[Data records]

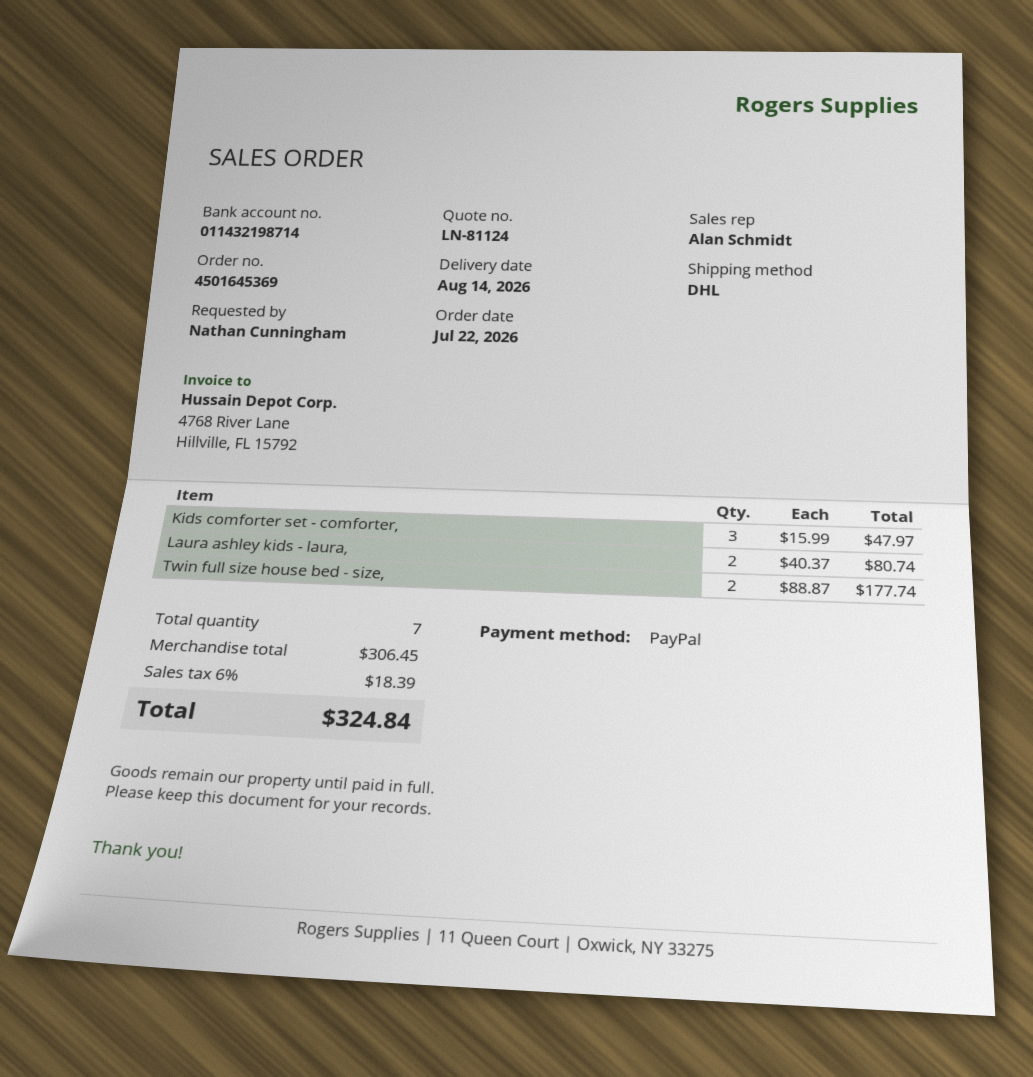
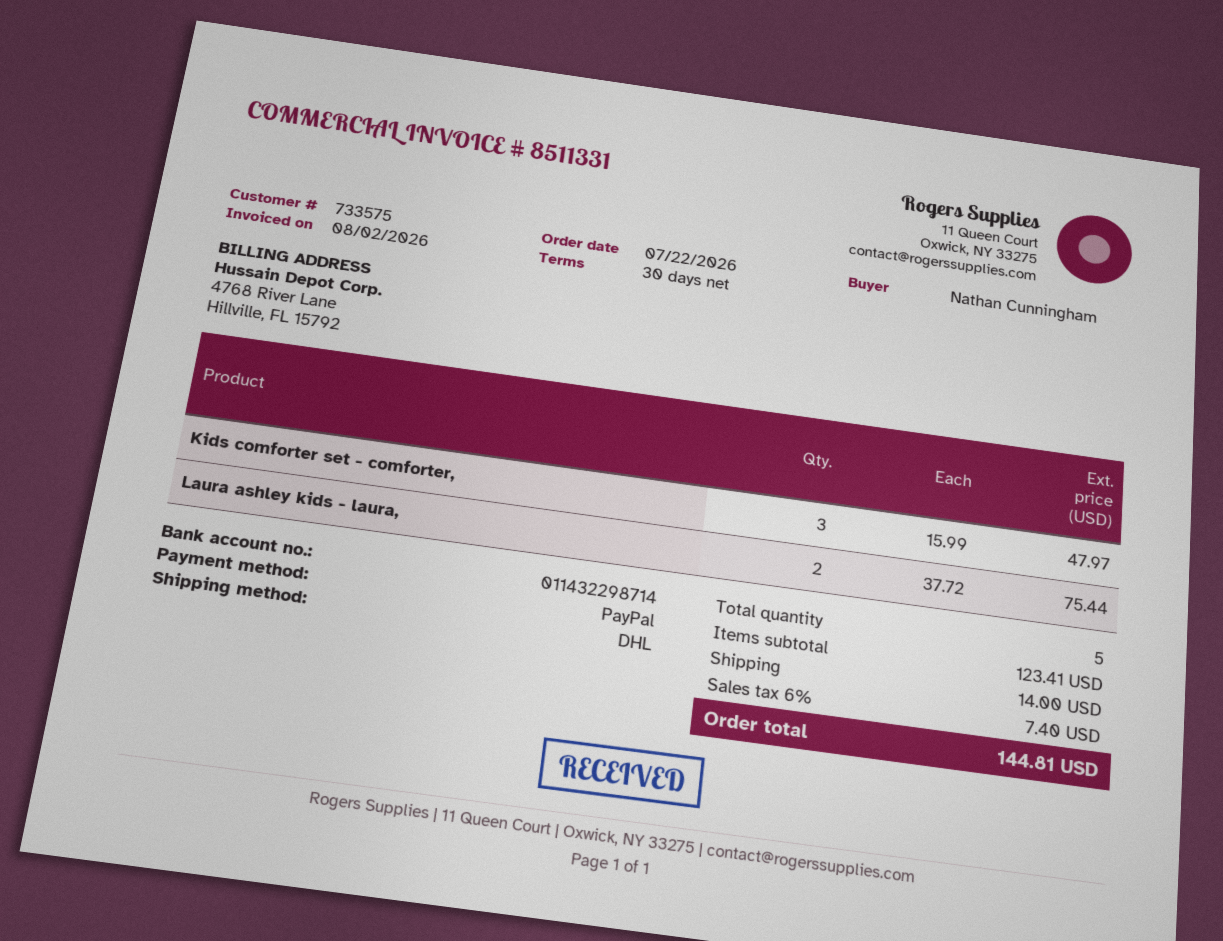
bank account: 011432198714 -> 011432298714
Laura ashley kids - laura,: 2 x 40.37 = 80.74 -> 2 x 37.72 = 75.44
Twin full size house bed - size,: 2 x 88.87 = 177.74 -> none
total quantity: 7 -> 5
subtotal: 306.45 -> 123.41
shipping: none -> 14.00
tax: 6% = 18.39 -> 6% = 7.40
total: 324.84 -> 144.81

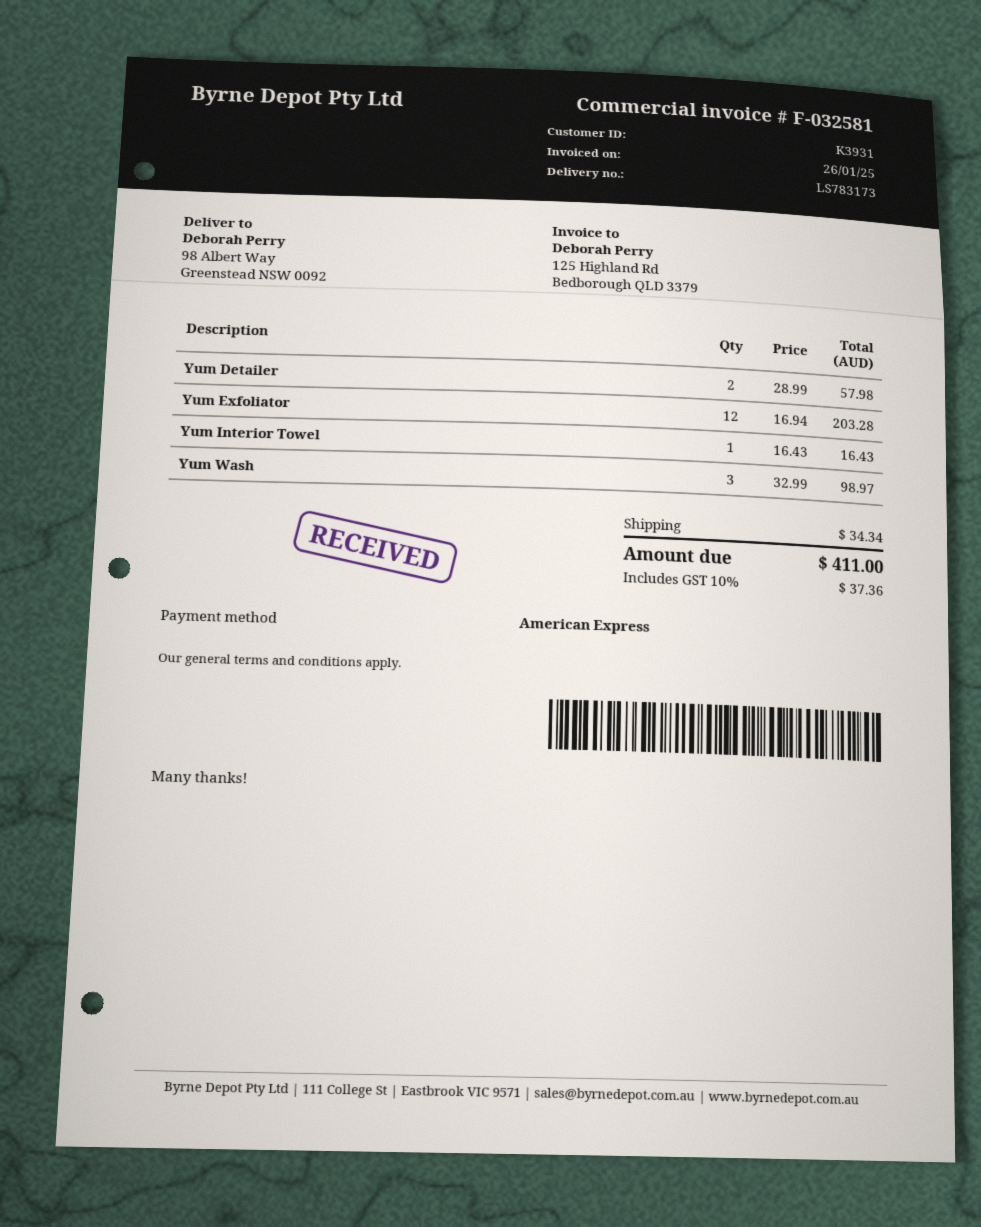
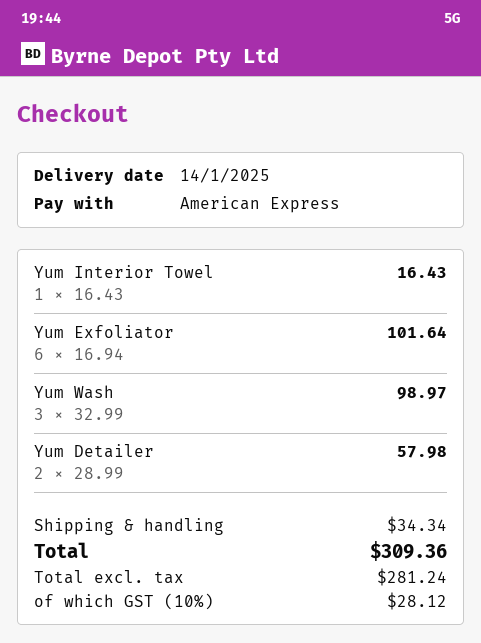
Yum Exfoliator: 12 x 16.94 = 203.28 -> 6 x 16.94 = 101.64
tax: 10% = 37.36 -> 10% = 28.12
total: 411.00 -> 309.36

[Requirement]
Since the copy should hold text only, set down each record exactly and leave the pictures out.

[Response to the exercise]
bank account: 011432198714 -> 011432298714
Laura ashley kids - laura,: 2 x 40.37 = 80.74 -> 2 x 37.72 = 75.44
Twin full size house bed - size,: 2 x 88.87 = 177.74 -> none
total quantity: 7 -> 5
subtotal: 306.45 -> 123.41
shipping: none -> 14.00
tax: 6% = 18.39 -> 6% = 7.40
total: 324.84 -> 144.81

Yum Exfoliator: 12 x 16.94 = 203.28 -> 6 x 16.94 = 101.64
tax: 10% = 37.36 -> 10% = 28.12
total: 411.00 -> 309.36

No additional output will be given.